WASHINGTON (AP) — Buoyed by cheering crowds and bolstered by more than $1.3 million a day in TV ads, Democrats Barack Obama and Hillary Rodham Clinton continued their love fest as they raced through the final hours of an unpredictable Super Tuesday campaign across 22 states. The Republican race turned negative on the eve of the busiest day in primary history.
“We’re going to hand the liberals in our party a little surprise,” boasted Mitt Romney, the former Massachusetts governor, holding a small, hand-held telescope to help him search the tiny crowd for liberals.
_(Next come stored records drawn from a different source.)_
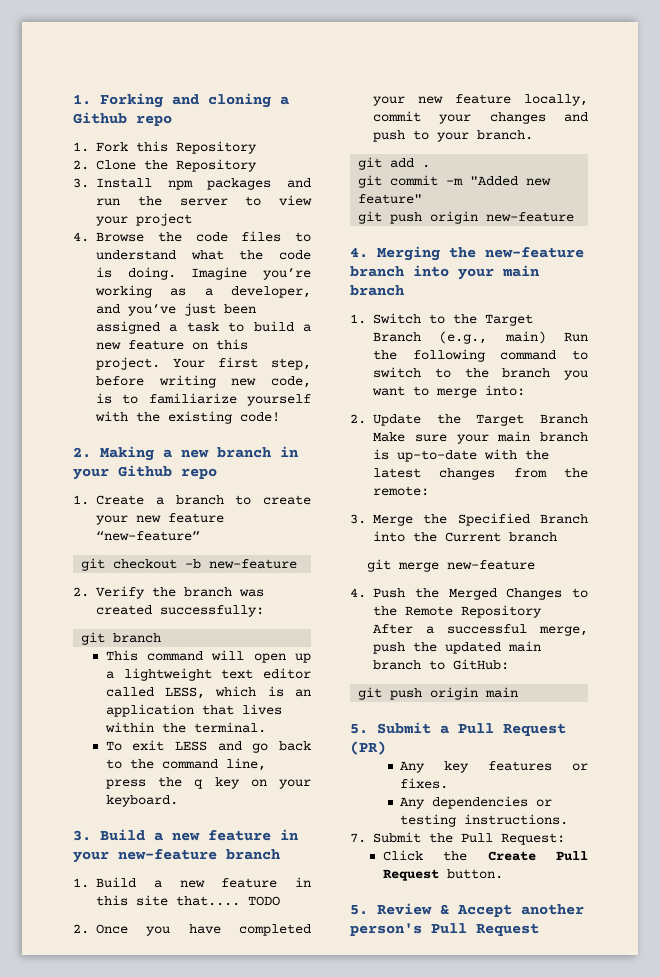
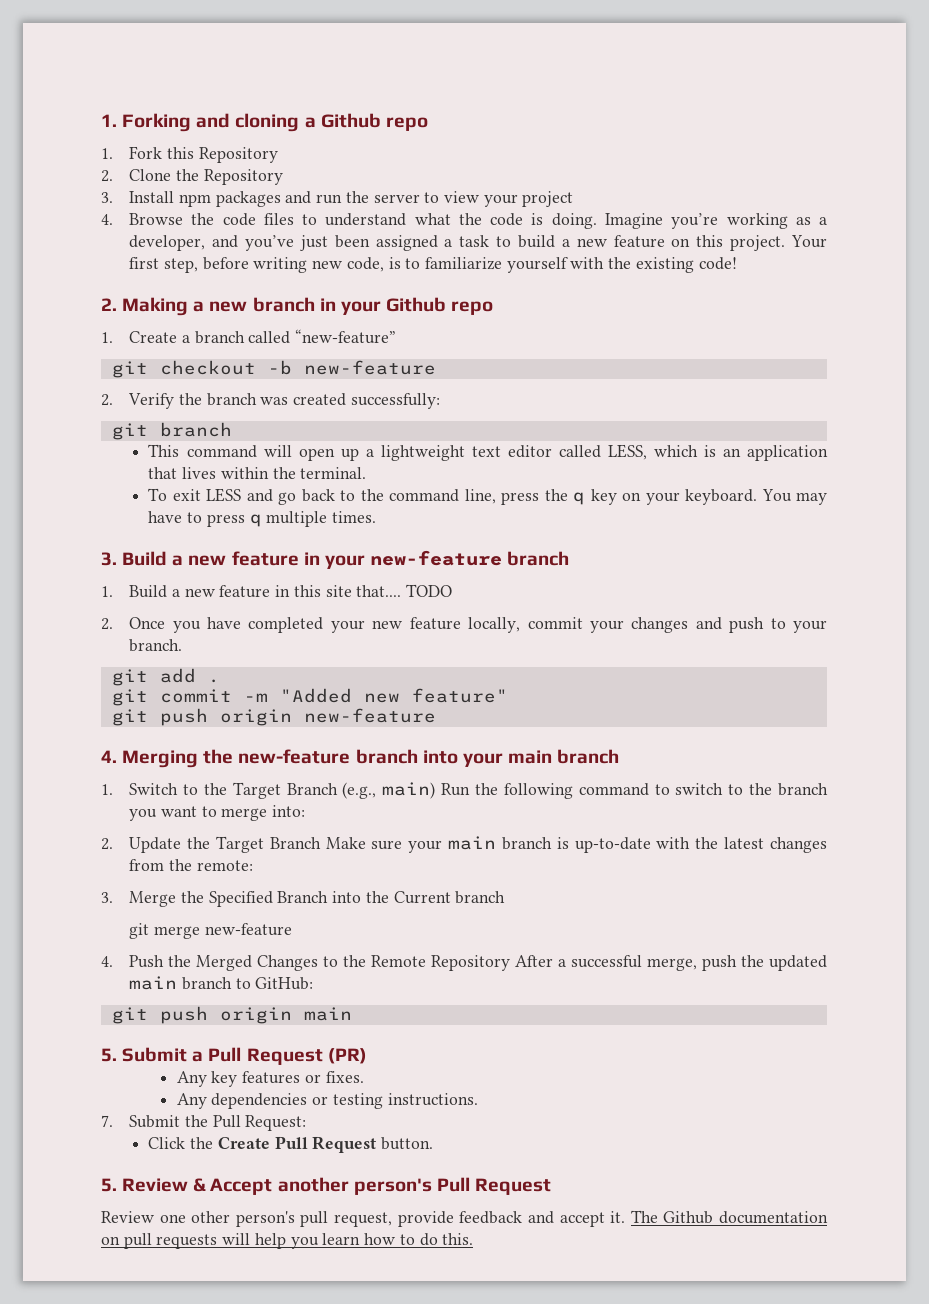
- 1. Create a branch to create your new feature “new-feature”
+ 1. Create a branch called “new-feature”
+ You may have to press q multiple times.
+ Review one other person's pull request, provide feedback and accept it. The Github documentation on pull requests will help you learn how to do this.

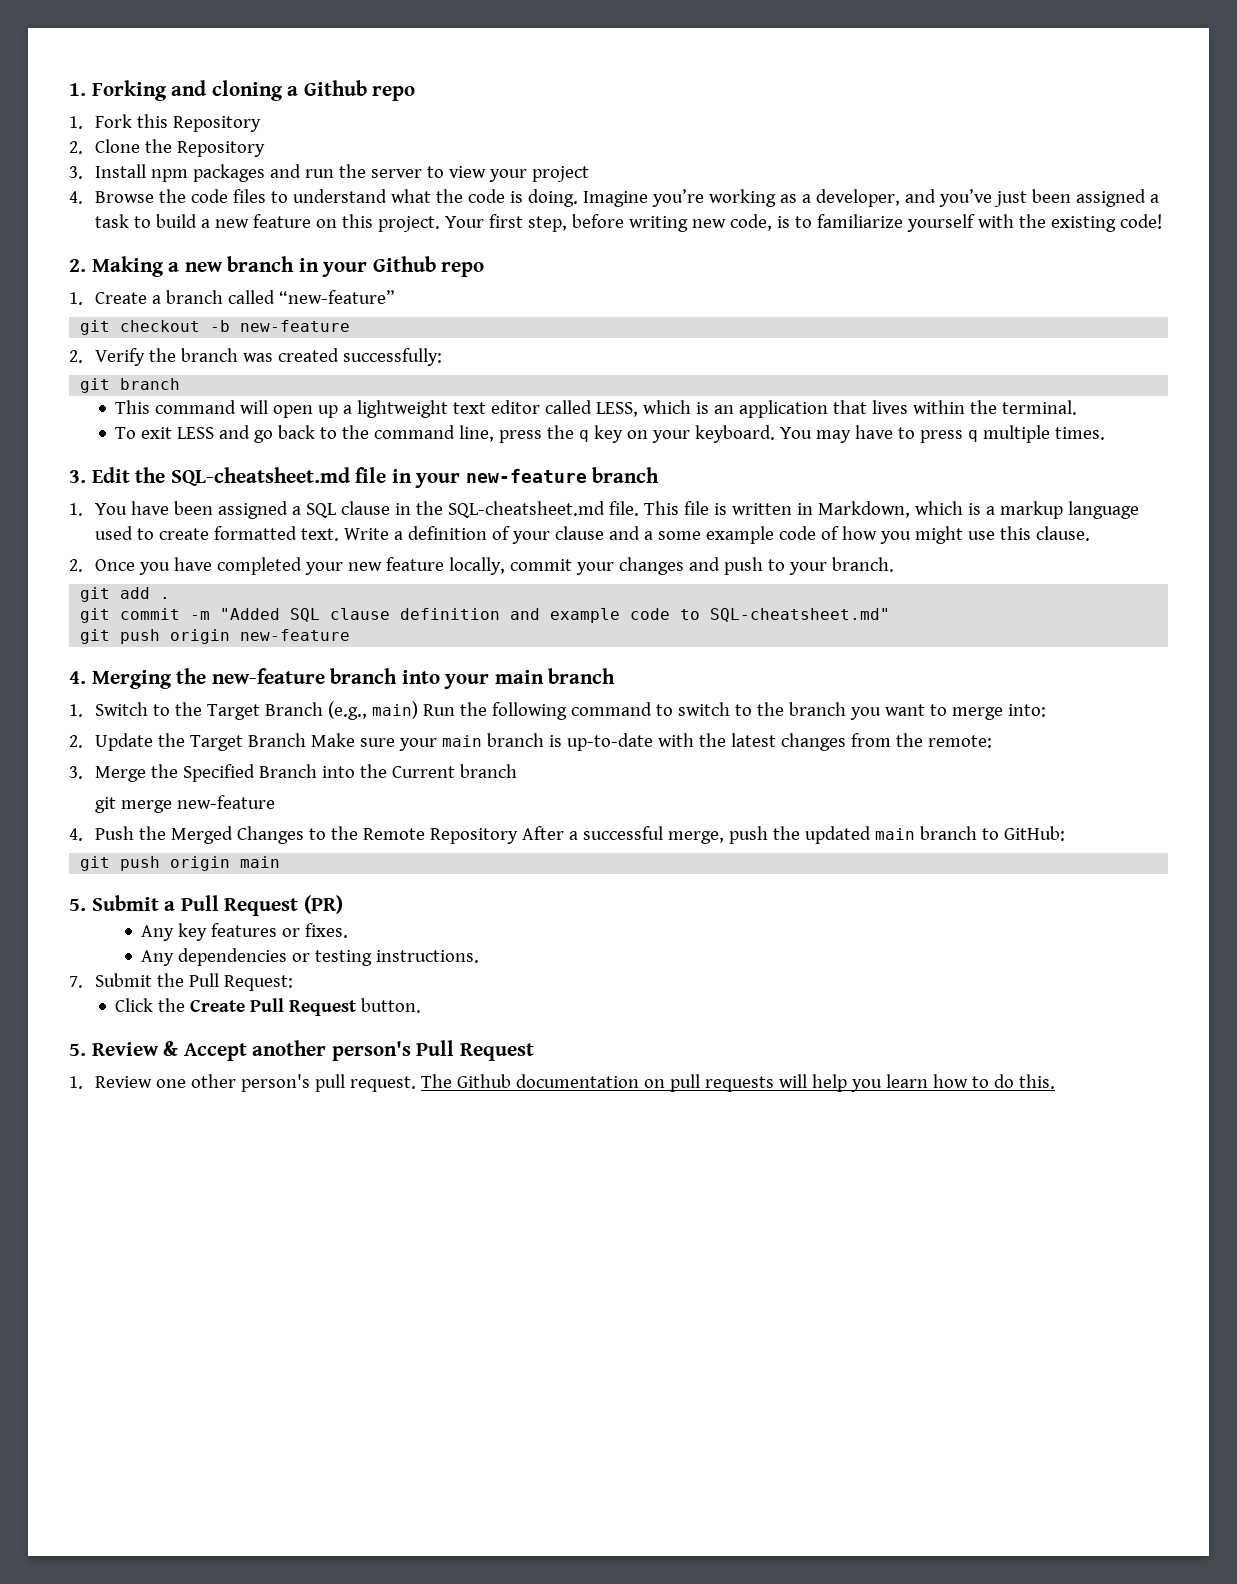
- 3. Build a new feature in your new-feature branch
+ 3. Edit the SQL-cheatsheet.md file in your new-feature branch
- 1. Build a new feature in this site that.... TODO
+ 1. You have been assigned a SQL clause in the SQL-cheatsheet.md file. This file is written in Markdown, which is a markup language used to create formatted text. Write a definition of your clause and a some example code of how you might use this clause.
- git commit -m "Added new feature"
+ git commit -m "Added SQL clause definition and example code to SQL-cheatsheet.md"
- Review one other person's pull request, provide feedback and accept it.
+ 1. Review one other person's pull request.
He then criticized John McCain for his positions on tax cuts, gay marriage and immigration and predicted an upset win in delegate-rich California. “McCain will try to undo the damage of the Bush administration, and that can’t be a good thing,” he told an excited crowd of Republican ex-office holders in Tennessee. “If we cannot maintain the policies of this administration, then we can’t keep getting you all to vote against your own interests. We believe in moral majorities!” he screamed to the small crowd, which responded by tossing foreclosure notices into the air.
And then, in an apparent dig at McCain, he screamed, “And we believe in standing up!”
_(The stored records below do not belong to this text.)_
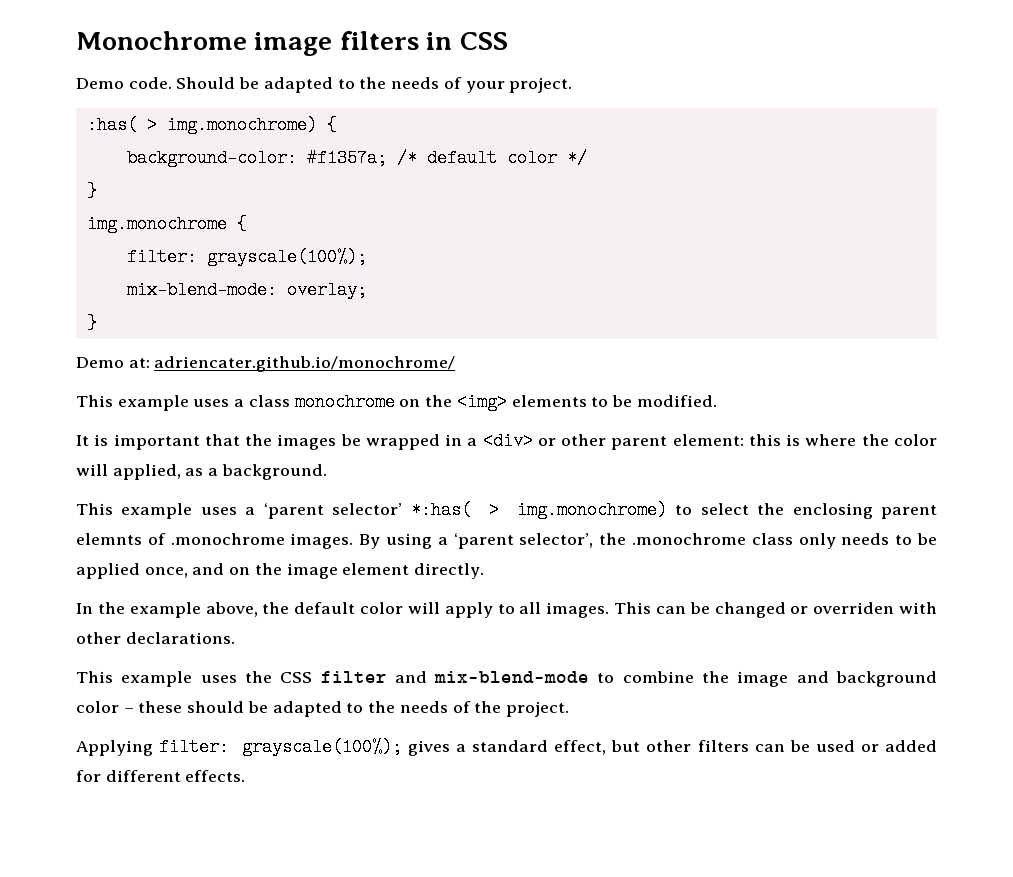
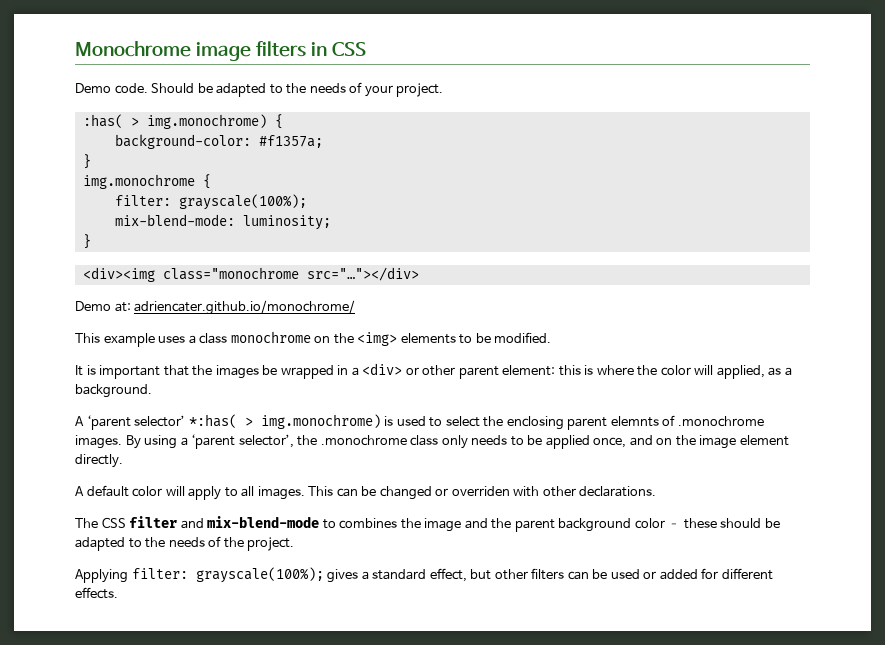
- background-color: #f1357a; /* default color */
+ background-color: #f1357a;
- mix-blend-mode: overlay;
+ mix-blend-mode: luminosity;
  }
+ <div><img class="monochrome src="…"></div>
- This example uses a ‘parent selector’ *:has( > img.monochrome) to select the enclosing parent elemnts of .monochrome images.
+ A ‘parent selector’ *:has( > img.monochrome) is used to select the enclosing parent elemnts of .monochrome images.
- In the example above, the default color will apply to all images.
+ A default color will apply to all images.
- This example uses the CSS filter and mix-blend-mode to combine the image and background color – these should be adapted to the needs of the project.
+ The CSS filter and mix-blend-mode to combines the image and the parent background color – these should be adapted to the needs of the project.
Shortly afterwards, eBay’s CEO Meg Whitman, who heralds from the same venture capital fund company as Romney, Bain Capital, stunned the crowd and approached the podium and announced that all eBay sellers who were willing to vote for Romney would never pay eBay insertion fees for as long as they live.
“We need to give eBay sellers something to live for in this economy,” she explained to TechCrunch’s Michael Arrington.
McCain struck back a few hours later Monday with a television ad that showed Romney sitting at a desk, pining away for Whitman. The ad clearly shows a despondent Romney drumming his fingers on a huge, walnut desk while staring at one of several computer video screens showing Whitman captivating a crowd of eBay sellers with promises of “better things to come.” The crowd threw various artifacts at her, and there is a rumored YouTube video of her getting nailed on the head by a Pez dispenser, but, according to Romney pollsters, it hasn’t stopped the Romney juggernaut, and didn’t change Romney’s infatuation.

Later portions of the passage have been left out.